To her patients, the soft-spoken 75-year-old, affectionately known as Dr. B, is deserving of every accolade she's received because she goes above and beyond at a time when they are often feeling vulnerable.
She said she believes patients make the doctor, and the relationship she has with her patients is very sacred. She sees it as a nine-month trust-building process that, hopefully, culminates in a healthy baby.
"It is a special privilege to participate in that life-changing event of that couple. I don't take that for granted."
Cosmically connected
Nearly 29 years ago, Benjamin was there when Kelly Laparé was born. Laparé's mother's pregnancy was high-risk due to a genetic condition, and Benjamin was her doctor.
In a matter of weeks, Benjamin will help Laparé, who has the same condition, bring her daughter into the world.
"There's no separating us really, on a cosmic level," Laparé said.
As she counts the days until her Dec. 30 delivery date, Laparé said she is grateful to be under Benjamin's care. Due to the pandemic, her fiancé hasn't been able to enter the hospital for her appointments.
"If I didn't know that I was being followed by the best of the best — if he didn't know —I think we probably would have been much more uncomfortable with the situation. It's just an added level of relief."
Cinzia Tartaglia first met Benjamin in 2010. Tartaglia was referred to Benjamin's clinic by her surgeon after having a cyst removed from her ovary and being diagnosed with endometriosis.
The first few months of her pregnancy were tough, and she had to see the doctor quite a bit. Even with a waiting room full of patients, Tartaglia said as soon as she entered the examination room, it was like no one else existed.
Her first daughter was born that October, and the delivery didn't go smoothly. Tartaglia remembers that Benjamin took the time to check on her afterward.
"I've encountered many doctors in my life, and her gift of humanity and her humility is just — it's something you can't put into words."
For the first part of his life, Dr. Roy Eappen, an endocrinologist at St.

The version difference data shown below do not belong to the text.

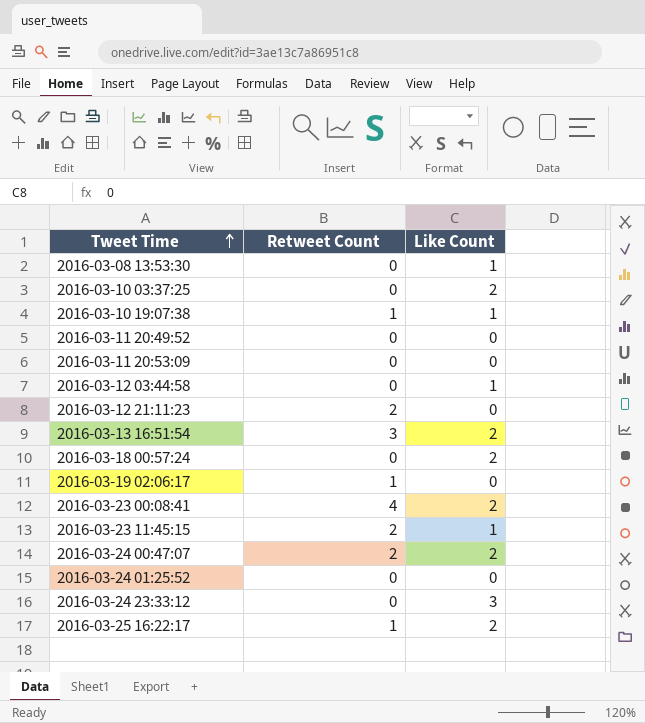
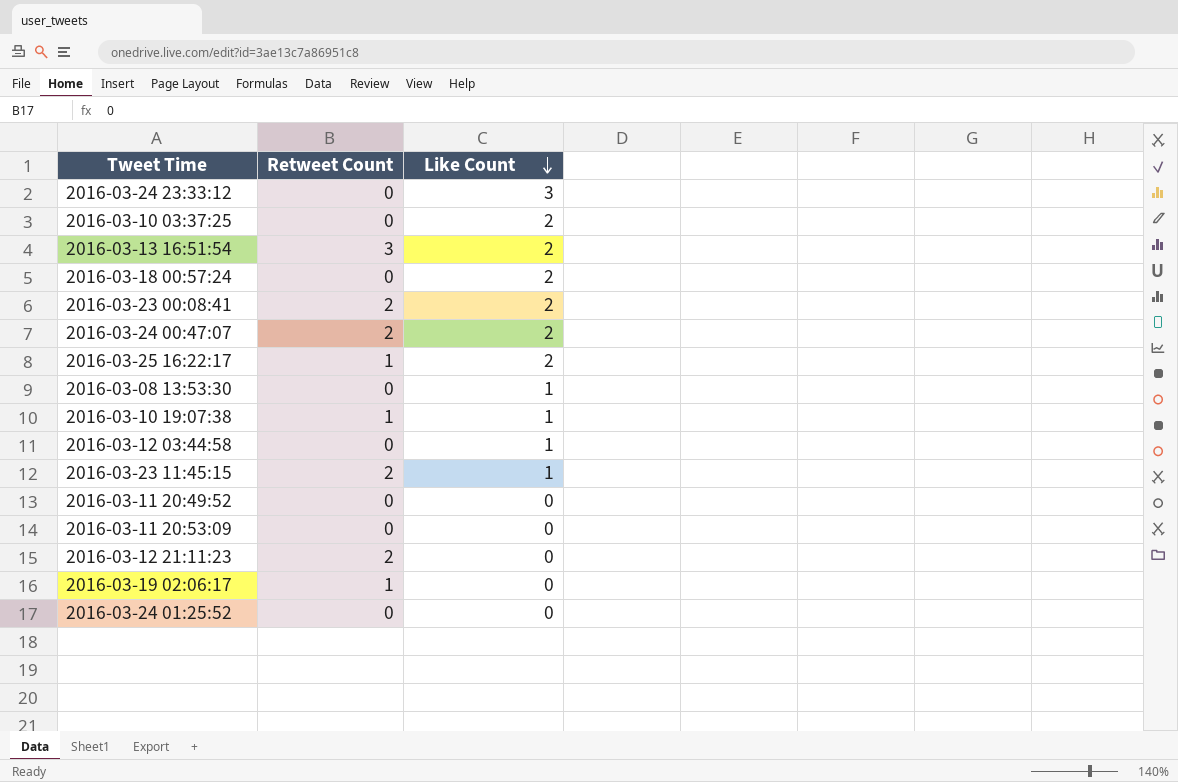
row order: Tweet Time ascending -> Like Count descending
2016-03-23 00:08:41 | Retweet Count: 4 -> 2

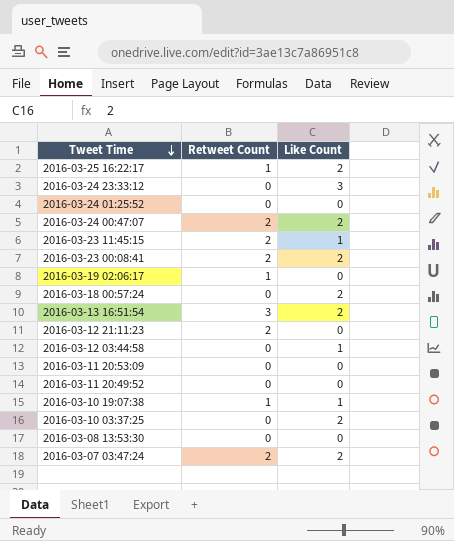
row order: Like Count descending -> Tweet Time descending
2016-03-08 13:53:30 | Like Count: 1 -> 0
row 2016-03-07 03:47:24: none -> 2 | 2

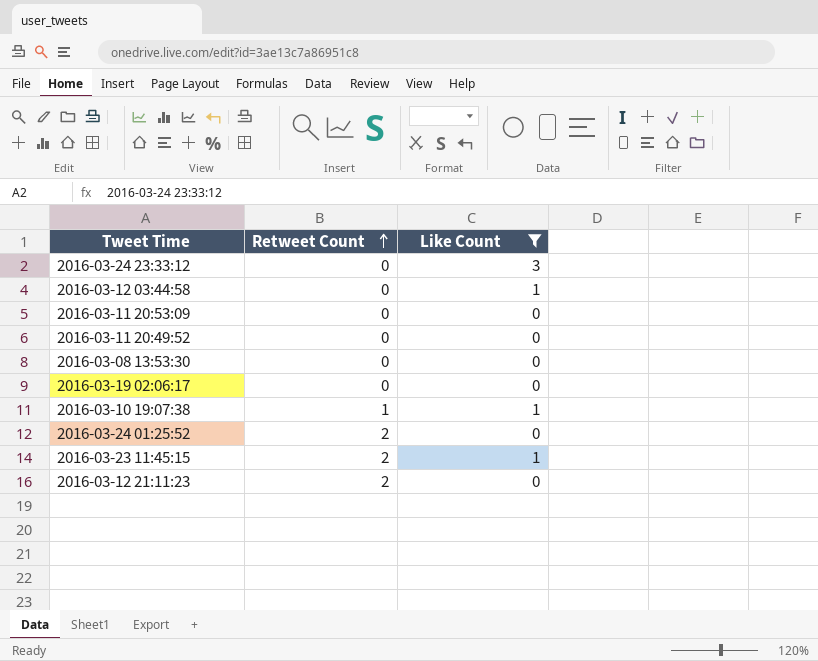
filter: none -> Like Count != 2
row order: Tweet Time descending -> Retweet Count ascending
2016-03-19 02:06:17 | Retweet Count: 1 -> 0
2016-03-24 01:25:52 | Retweet Count: 0 -> 2

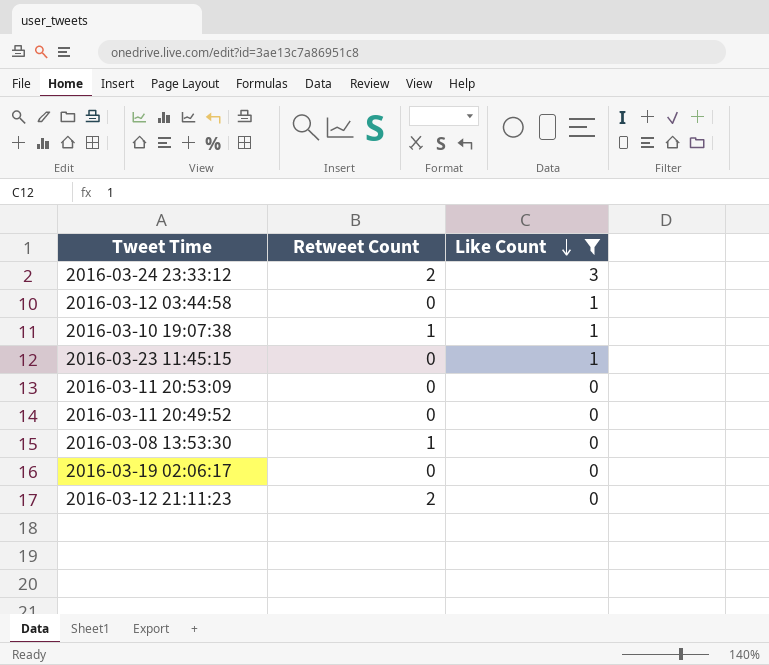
row order: Retweet Count ascending -> Like Count descending
row 2016-03-24 01:25:52: 2 | 0 -> none
2016-03-24 23:33:12 | Retweet Count: 0 -> 2
2016-03-23 11:45:15 | Retweet Count: 2 -> 0
2016-03-08 13:53:30 | Retweet Count: 0 -> 1

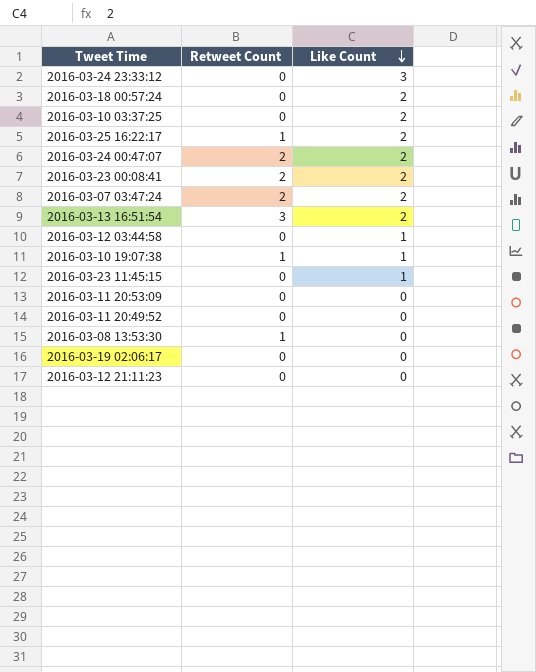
filter: Like Count != 2 -> none
2016-03-24 23:33:12 | Retweet Count: 2 -> 0
2016-03-12 21:11:23 | Retweet Count: 2 -> 0

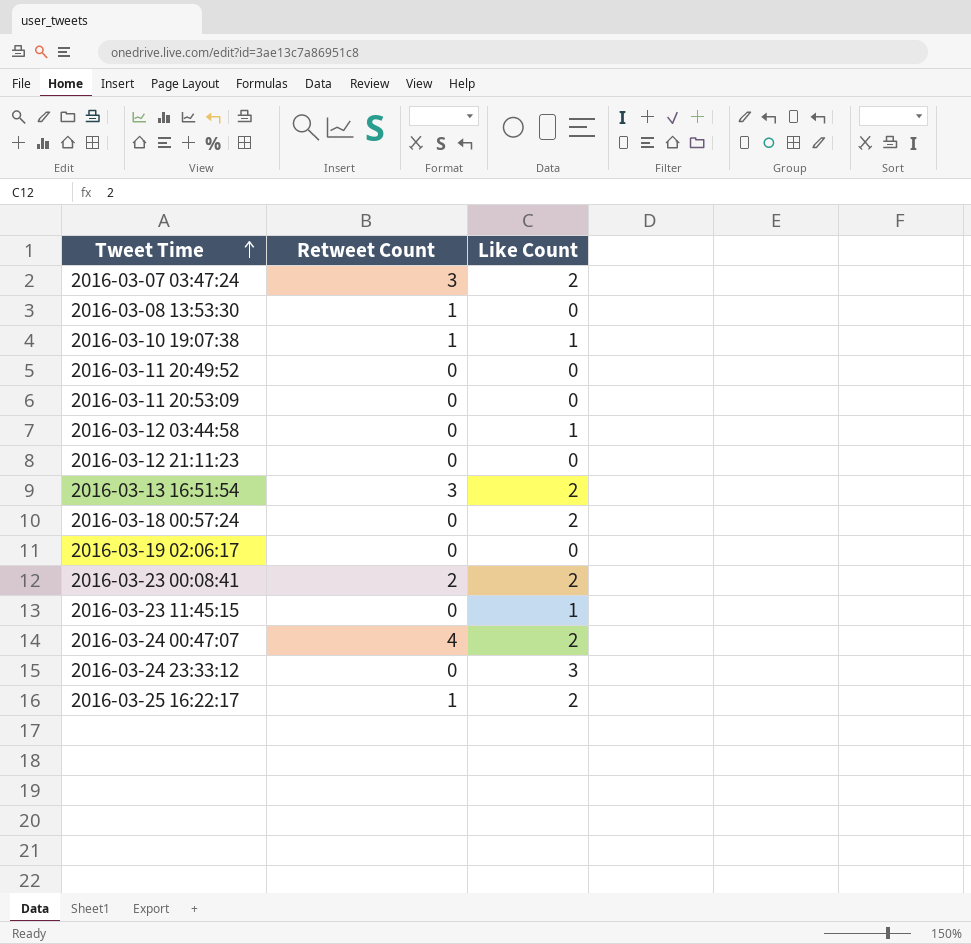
row order: Like Count descending -> Tweet Time ascending
row 2016-03-10 03:37:25: 0 | 2 -> none
2016-03-07 03:47:24 | Retweet Count: 2 -> 3
2016-03-24 00:47:07 | Retweet Count: 2 -> 4

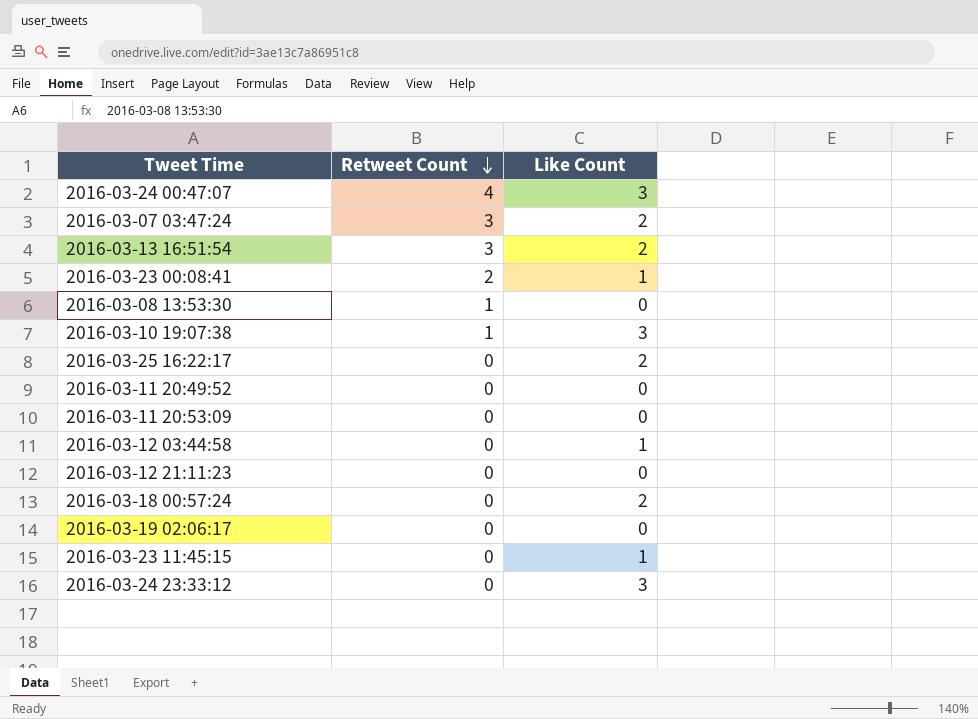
row order: Tweet Time ascending -> Retweet Count descending
2016-03-24 00:47:07 | Like Count: 2 -> 3
2016-03-23 00:08:41 | Like Count: 2 -> 1
2016-03-10 19:07:38 | Like Count: 1 -> 3
2016-03-25 16:22:17 | Retweet Count: 1 -> 0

Mary's Hospital, called Benjamin "Auntie Alice" — she was friends with his mother, and she came from the same part of India as his parents.
He said she is an "amazing, amazing lady" whom everyone always thought very highly of.

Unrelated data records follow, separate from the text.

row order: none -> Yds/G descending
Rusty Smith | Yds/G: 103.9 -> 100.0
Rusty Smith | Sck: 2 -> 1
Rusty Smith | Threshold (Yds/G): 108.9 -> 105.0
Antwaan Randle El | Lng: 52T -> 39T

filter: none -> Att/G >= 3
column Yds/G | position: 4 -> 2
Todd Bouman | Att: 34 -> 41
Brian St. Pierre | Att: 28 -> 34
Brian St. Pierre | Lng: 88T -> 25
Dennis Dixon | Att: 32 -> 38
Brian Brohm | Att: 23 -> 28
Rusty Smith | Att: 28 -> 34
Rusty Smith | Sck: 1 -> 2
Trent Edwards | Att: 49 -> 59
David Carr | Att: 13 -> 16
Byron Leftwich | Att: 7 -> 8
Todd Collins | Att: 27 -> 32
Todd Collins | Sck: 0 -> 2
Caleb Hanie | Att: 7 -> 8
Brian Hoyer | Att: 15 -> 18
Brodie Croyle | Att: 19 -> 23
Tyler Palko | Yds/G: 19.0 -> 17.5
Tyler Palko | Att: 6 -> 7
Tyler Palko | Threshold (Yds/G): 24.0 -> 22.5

Benjamin delivered many members of their community and helped others get pregnant, he said, but she was also always there if people needed financial or other kinds of medical help too.

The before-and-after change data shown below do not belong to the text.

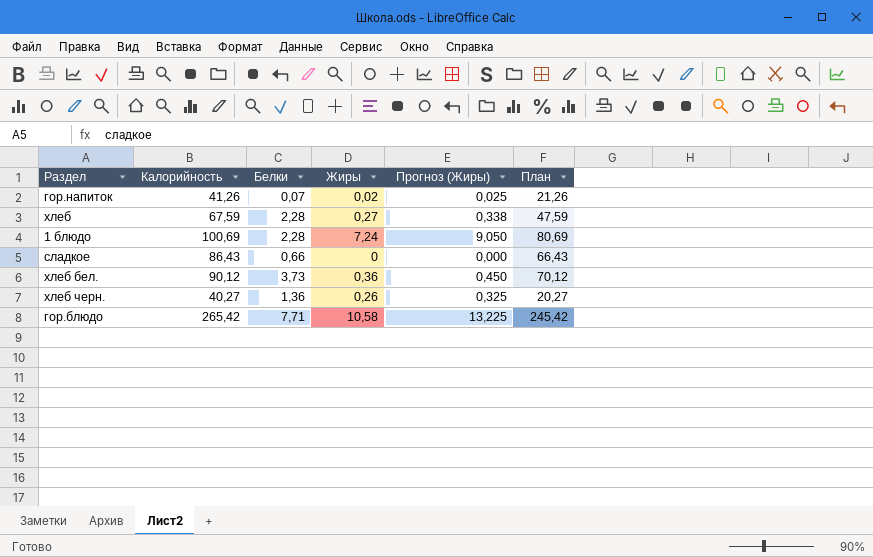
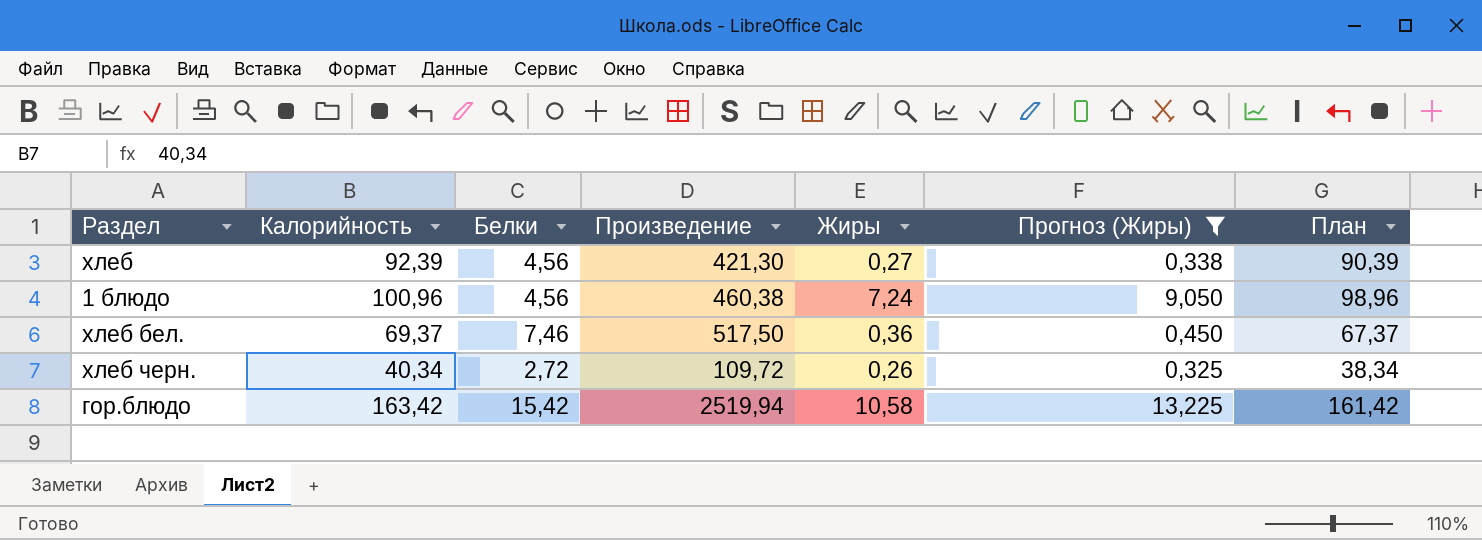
filter: none -> Прогноз (Жиры) >= 0,325
column Произведение | formula: none -> [Калорийность] * [Белки]
column План | formula: [Калорийность] - 20 -> [Калорийность] - 2
хлеб | Калорийность: 67,59 -> 92,39
хлеб | Белки: 2,28 -> 4,56
1 блюдо | Калорийность: 100,69 -> 100,96
1 блюдо | Белки: 2,28 -> 4,56
хлеб бел. | Калорийность: 90,12 -> 69,37
хлеб бел. | Белки: 3,73 -> 7,46
хлеб черн. | Калорийность: 40,27 -> 40,34
хлеб черн. | Белки: 1,36 -> 2,72
гор.блюдо | Калорийность: 265,42 -> 163,42
гор.блюдо | Белки: 7,71 -> 15,42

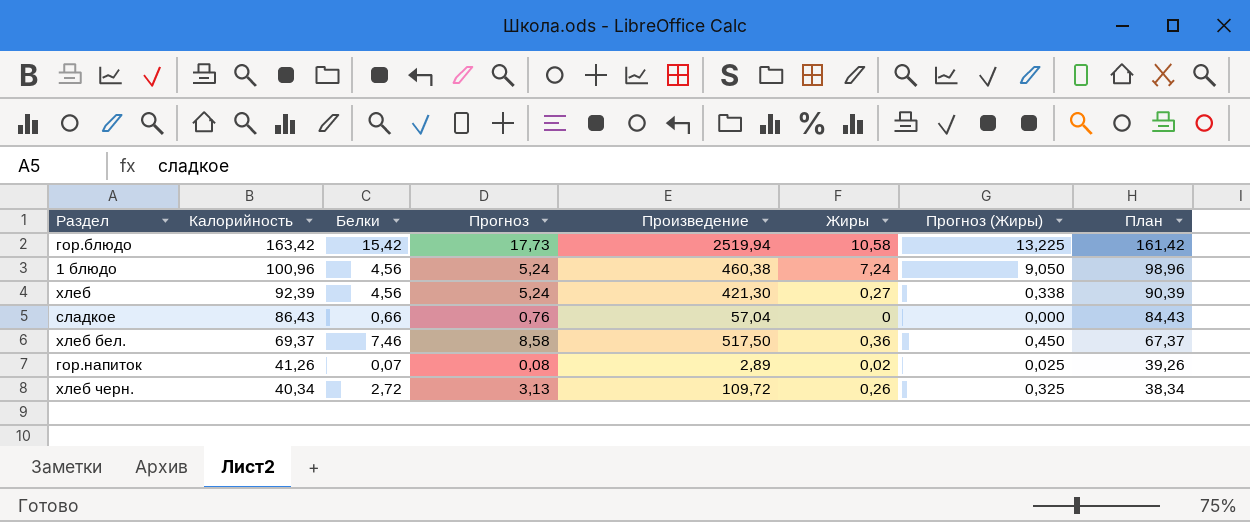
filter: Прогноз (Жиры) >= 0,325 -> none
row order: none -> Калорийность descending
column Прогноз | formula: none -> [Белки] * 1,15

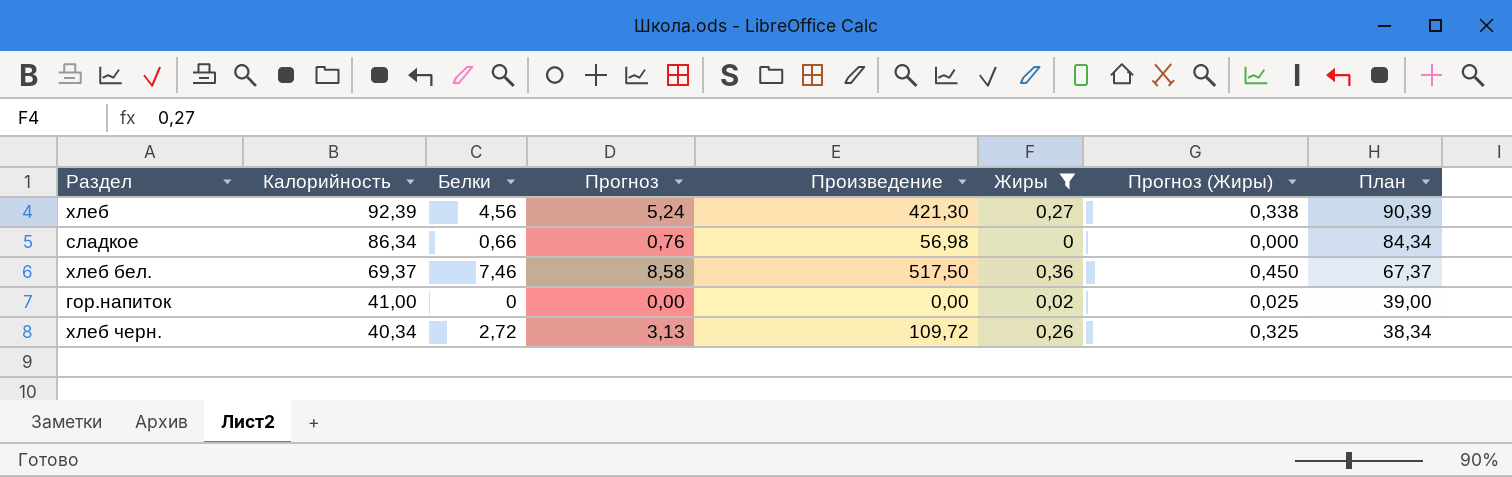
filter: none -> Жиры <= 0,36
сладкое | Калорийность: 86,43 -> 86,34
сладкое | Произведение: 57,04 -> 56,98
сладкое | План: 84,43 -> 84,34
гор.напиток | Калорийность: 41,26 -> 41,00
гор.напиток | Белки: 0,07 -> 0
гор.напиток | Прогноз: 0,08 -> 0,00
гор.напиток | Произведение: 2,89 -> 0,00
гор.напиток | План: 39,26 -> 39,00

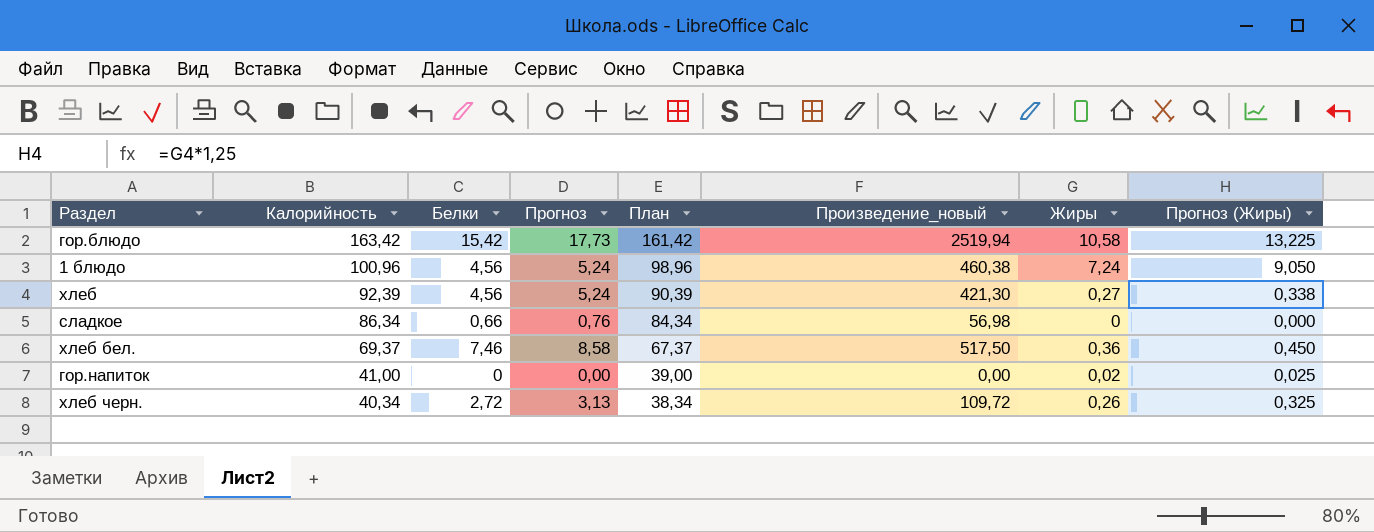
filter: Жиры <= 0,36 -> none
column План | position: 8 -> 5
column name: Произведение -> Произведение_новый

Later, she was his teacher in medical school.
"I had already admired her before, but I saw how great she was with her patients and I tried to emulate her," he said.
Almost all his female physician friends have been Benjamin's patients — a sign of how confident people are in her, he said.
Eappen said he believes the Order of Canada honour is long overdue, but he also knows Benjamin would never say she deserves the praise she receives.
"She really is humble. I think that's one of the reasons why everyone likes her so much. She doesn't put on airs, and she could if she wanted to."
An honour to be nationally recognized
Benjamin says she is honoured that she was named to the Order of Canada, but she doesn't feel like she did anything special to deserve it.
"I'm surprised that my name is even included there along with all these important people, to be honest," she said.
"I enjoy what I've been doing all these years."
She was the only woman in her class when she first started at McGill, which she has watched change over the years.
Starting in January, Benjamin will take a step back. She will see patients at the clinic, but their babies will be delivered by the doctor on call.
Even though she knows it might be hard for her in the beginning, she wants to leave the deliveries to the younger generation. When she teaches, she tells her students to do the same thing she did to prove herself, as a girl in a class of boys, all those years ago.
"The advice I have, and I tell all my residents, is work hard and do it with passion."